#### Activity
Go line by line through the listing below and copy those that hold "Lego".

#### Records shown
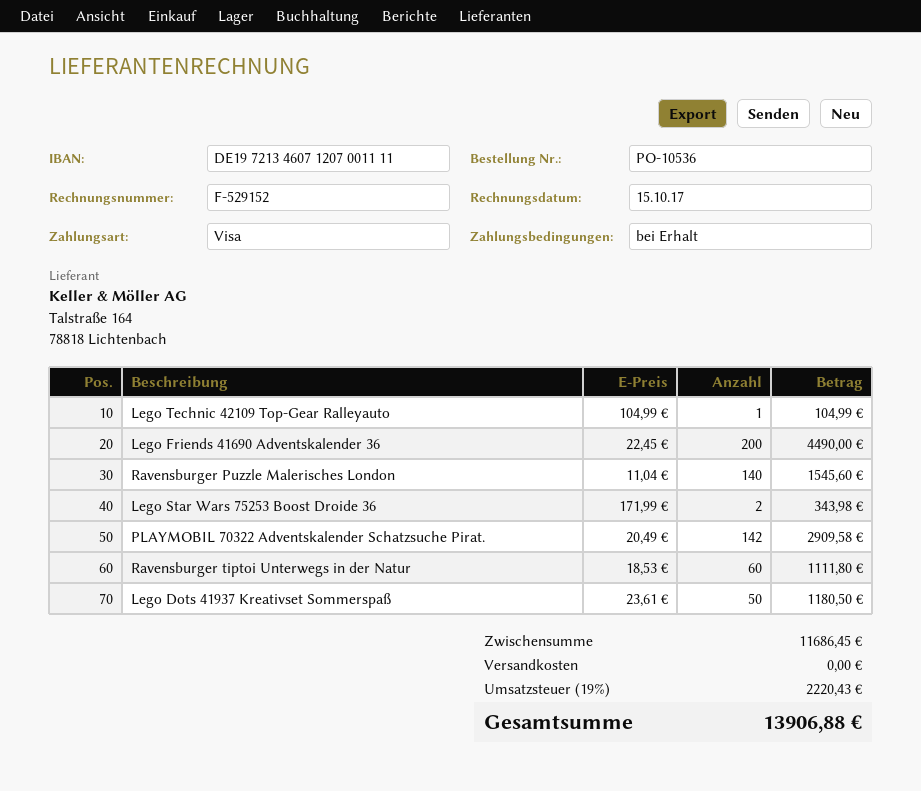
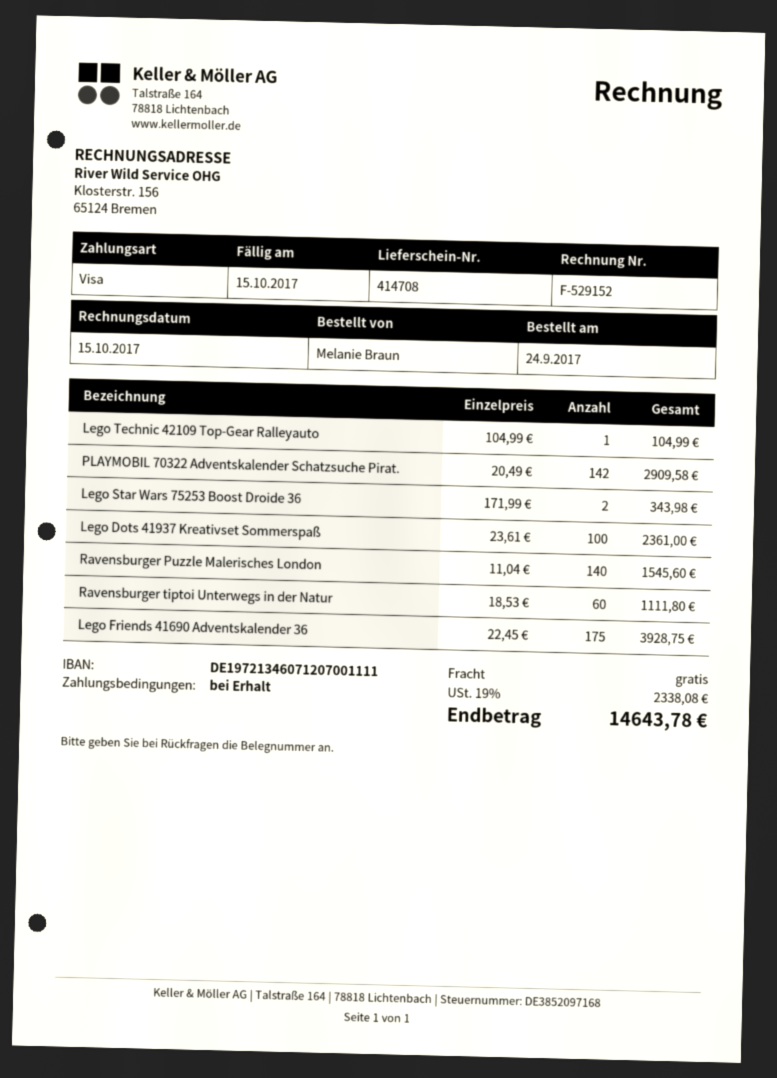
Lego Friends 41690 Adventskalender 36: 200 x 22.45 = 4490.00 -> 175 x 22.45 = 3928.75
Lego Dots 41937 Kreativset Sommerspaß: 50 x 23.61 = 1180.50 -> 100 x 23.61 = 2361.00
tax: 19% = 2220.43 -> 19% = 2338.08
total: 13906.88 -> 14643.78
...
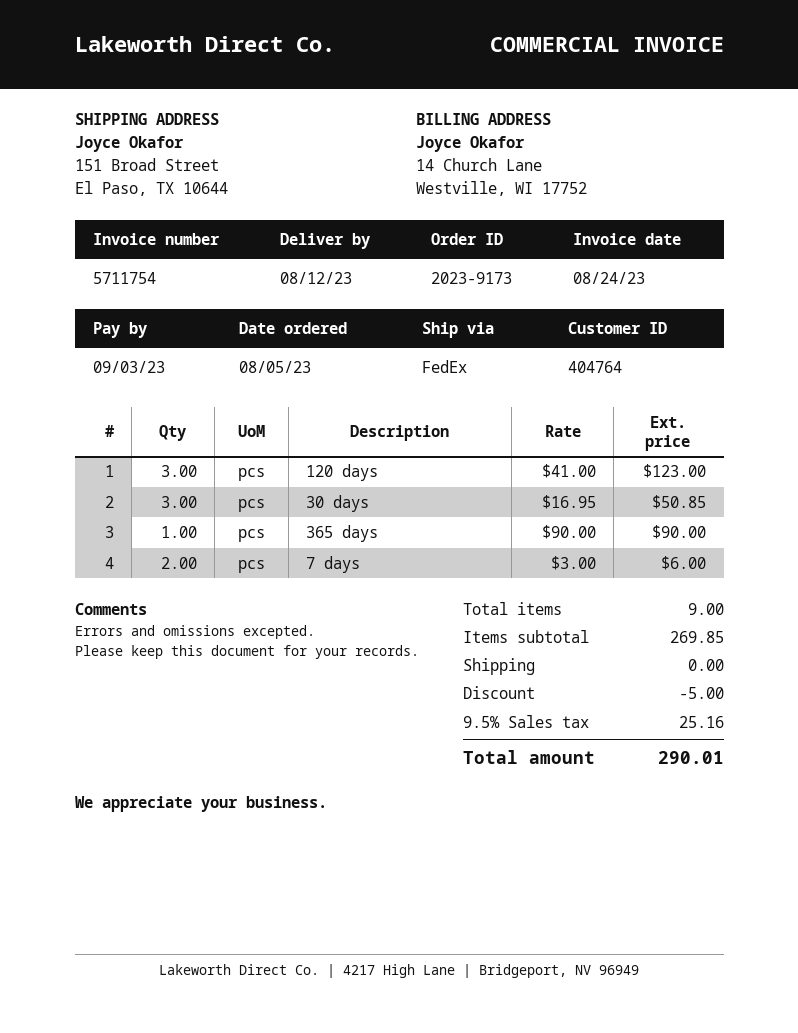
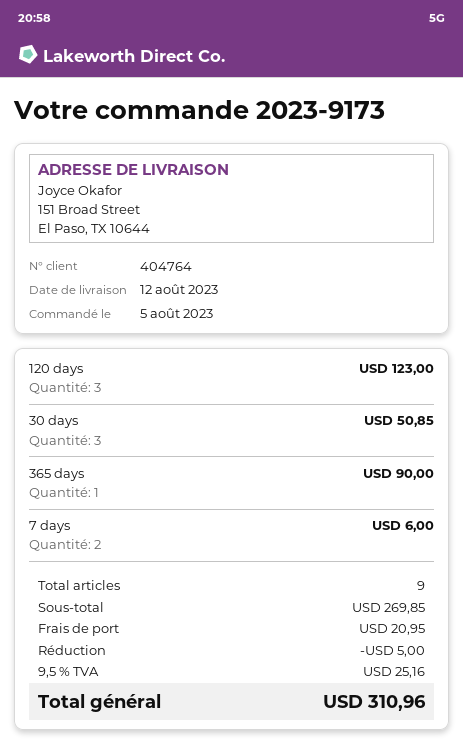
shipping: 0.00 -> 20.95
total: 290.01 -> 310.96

#### Expected answer
Lego Friends 41690 Adventskalender 36: 200 x 22.45 = 4490.00 -> 175 x 22.45 = 3928.75
Lego Dots 41937 Kreativset Sommerspaß: 50 x 23.61 = 1180.50 -> 100 x 23.61 = 2361.00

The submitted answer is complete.